Excerpts from a dataset:
------------------------------------------------

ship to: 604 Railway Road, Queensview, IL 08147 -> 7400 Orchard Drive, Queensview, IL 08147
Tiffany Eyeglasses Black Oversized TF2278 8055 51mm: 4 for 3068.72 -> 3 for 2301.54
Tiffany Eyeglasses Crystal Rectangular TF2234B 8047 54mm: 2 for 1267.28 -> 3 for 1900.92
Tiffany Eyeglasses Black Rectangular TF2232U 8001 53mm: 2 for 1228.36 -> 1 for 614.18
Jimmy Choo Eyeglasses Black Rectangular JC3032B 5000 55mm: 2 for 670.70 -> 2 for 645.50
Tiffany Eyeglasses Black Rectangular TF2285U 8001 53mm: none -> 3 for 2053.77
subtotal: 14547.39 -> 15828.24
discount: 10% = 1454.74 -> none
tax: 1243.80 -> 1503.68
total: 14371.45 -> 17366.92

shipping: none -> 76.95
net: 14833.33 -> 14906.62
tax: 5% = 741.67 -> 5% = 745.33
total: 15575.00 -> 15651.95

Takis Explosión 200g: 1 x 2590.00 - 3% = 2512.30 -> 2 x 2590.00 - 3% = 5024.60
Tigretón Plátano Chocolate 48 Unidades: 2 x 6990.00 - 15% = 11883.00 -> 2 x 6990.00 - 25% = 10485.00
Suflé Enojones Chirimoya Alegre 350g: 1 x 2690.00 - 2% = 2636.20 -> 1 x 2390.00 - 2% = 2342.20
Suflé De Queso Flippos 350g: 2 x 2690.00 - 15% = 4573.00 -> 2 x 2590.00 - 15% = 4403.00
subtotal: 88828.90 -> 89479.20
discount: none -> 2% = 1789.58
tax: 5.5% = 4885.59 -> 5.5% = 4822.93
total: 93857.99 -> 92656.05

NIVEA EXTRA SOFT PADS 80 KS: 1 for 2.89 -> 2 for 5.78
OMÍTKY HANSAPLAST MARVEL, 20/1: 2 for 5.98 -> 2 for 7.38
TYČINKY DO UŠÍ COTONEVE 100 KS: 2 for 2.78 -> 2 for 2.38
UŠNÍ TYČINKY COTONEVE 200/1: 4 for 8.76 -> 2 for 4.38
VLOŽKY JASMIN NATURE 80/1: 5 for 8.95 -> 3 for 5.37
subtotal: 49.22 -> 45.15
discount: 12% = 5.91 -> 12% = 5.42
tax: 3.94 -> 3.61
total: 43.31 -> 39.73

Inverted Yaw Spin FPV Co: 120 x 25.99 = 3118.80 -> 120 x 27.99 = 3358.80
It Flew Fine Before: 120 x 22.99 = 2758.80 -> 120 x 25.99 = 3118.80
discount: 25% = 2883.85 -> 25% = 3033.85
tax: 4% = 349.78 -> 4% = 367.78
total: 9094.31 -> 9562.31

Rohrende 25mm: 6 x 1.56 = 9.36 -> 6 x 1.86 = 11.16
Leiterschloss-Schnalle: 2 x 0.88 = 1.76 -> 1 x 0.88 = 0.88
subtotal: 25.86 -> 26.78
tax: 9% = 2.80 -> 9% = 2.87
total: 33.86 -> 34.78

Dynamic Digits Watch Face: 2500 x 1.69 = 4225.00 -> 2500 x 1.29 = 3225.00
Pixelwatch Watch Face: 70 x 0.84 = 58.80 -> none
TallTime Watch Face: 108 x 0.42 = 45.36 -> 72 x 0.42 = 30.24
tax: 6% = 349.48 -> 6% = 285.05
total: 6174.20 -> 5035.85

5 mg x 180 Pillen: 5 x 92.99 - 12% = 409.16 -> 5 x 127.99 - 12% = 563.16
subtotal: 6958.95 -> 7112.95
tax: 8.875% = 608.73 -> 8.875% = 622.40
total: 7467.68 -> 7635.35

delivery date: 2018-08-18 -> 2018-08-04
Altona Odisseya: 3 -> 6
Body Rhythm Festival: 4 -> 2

------------------------------------------------

◆ **EXERCISE DETAILS**
Repeat every record above precisely.

◆ **REPLY TO THE TASK**
ship to: 604 Railway Road, Queensview, IL 08147 -> 7400 Orchard Drive, Queensview, IL 08147
Tiffany Eyeglasses Black Oversized TF2278 8055 51mm: 4 for 3068.72 -> 3 for 2301.54
Tiffany Eyeglasses Crystal Rectangular TF2234B 8047 54mm: 2 for 1267.28 -> 3 for 1900.92
Tiffany Eyeglasses Black Rectangular TF2232U 8001 53mm: 2 for 1228.36 -> 1 for 614.18
Jimmy Choo Eyeglasses Black Rectangular JC3032B 5000 55mm: 2 for 670.70 -> 2 for 645.50
Tiffany Eyeglasses Black Rectangular TF2285U 8001 53mm: none -> 3 for 2053.77
subtotal: 14547.39 -> 15828.24
discount: 10% = 1454.74 -> none
tax: 1243.80 -> 1503.68
total: 14371.45 -> 17366.92

shipping: none -> 76.95
net: 14833.33 -> 14906.62
tax: 5% = 741.67 -> 5% = 745.33
total: 15575.00 -> 15651.95

Takis Explosión 200g: 1 x 2590.00 - 3% = 2512.30 -> 2 x 2590.00 - 3% = 5024.60
Tigretón Plátano Chocolate 48 Unidades: 2 x 6990.00 - 15% = 11883.00 -> 2 x 6990.00 - 25% = 10485.00
Suflé Enojones Chirimoya Alegre 350g: 1 x 2690.00 - 2% = 2636.20 -> 1 x 2390.00 - 2% = 2342.20
Suflé De Queso Flippos 350g: 2 x 2690.00 - 15% = 4573.00 -> 2 x 2590.00 - 15% = 4403.00
subtotal: 88828.90 -> 89479.20
discount: none -> 2% = 1789.58
tax: 5.5% = 4885.59 -> 5.5% = 4822.93
total: 93857.99 -> 92656.05

NIVEA EXTRA SOFT PADS 80 KS: 1 for 2.89 -> 2 for 5.78
OMÍTKY HANSAPLAST MARVEL, 20/1: 2 for 5.98 -> 2 for 7.38
TYČINKY DO UŠÍ COTONEVE 100 KS: 2 for 2.78 -> 2 for 2.38
UŠNÍ TYČINKY COTONEVE 200/1: 4 for 8.76 -> 2 for 4.38
VLOŽKY JASMIN NATURE 80/1: 5 for 8.95 -> 3 for 5.37
subtotal: 49.22 -> 45.15
discount: 12% = 5.91 -> 12% = 5.42
tax: 3.94 -> 3.61
total: 43.31 -> 39.73

Inverted Yaw Spin FPV Co: 120 x 25.99 = 3118.80 -> 120 x 27.99 = 3358.80
It Flew Fine Before: 120 x 22.99 = 2758.80 -> 120 x 25.99 = 3118.80
discount: 25% = 2883.85 -> 25% = 3033.85
tax: 4% = 349.78 -> 4% = 367.78
total: 9094.31 -> 9562.31

Rohrende 25mm: 6 x 1.56 = 9.36 -> 6 x 1.86 = 11.16
Leiterschloss-Schnalle: 2 x 0.88 = 1.76 -> 1 x 0.88 = 0.88
subtotal: 25.86 -> 26.78
tax: 9% = 2.80 -> 9% = 2.87
total: 33.86 -> 34.78

Dynamic Digits Watch Face: 2500 x 1.69 = 4225.00 -> 2500 x 1.29 = 3225.00
Pixelwatch Watch Face: 70 x 0.84 = 58.80 -> none
TallTime Watch Face: 108 x 0.42 = 45.36 -> 72 x 0.42 = 30.24
tax: 6% = 349.48 -> 6% = 285.05
total: 6174.20 -> 5035.85

5 mg x 180 Pillen: 5 x 92.99 - 12% = 409.16 -> 5 x 127.99 - 12% = 563.16
subtotal: 6958.95 -> 7112.95
tax: 8.875% = 608.73 -> 8.875% = 622.40
total: 7467.68 -> 7635.35

delivery date: 2018-08-18 -> 2018-08-04
Altona Odisseya: 3 -> 6
Body Rhythm Festival: 4 -> 2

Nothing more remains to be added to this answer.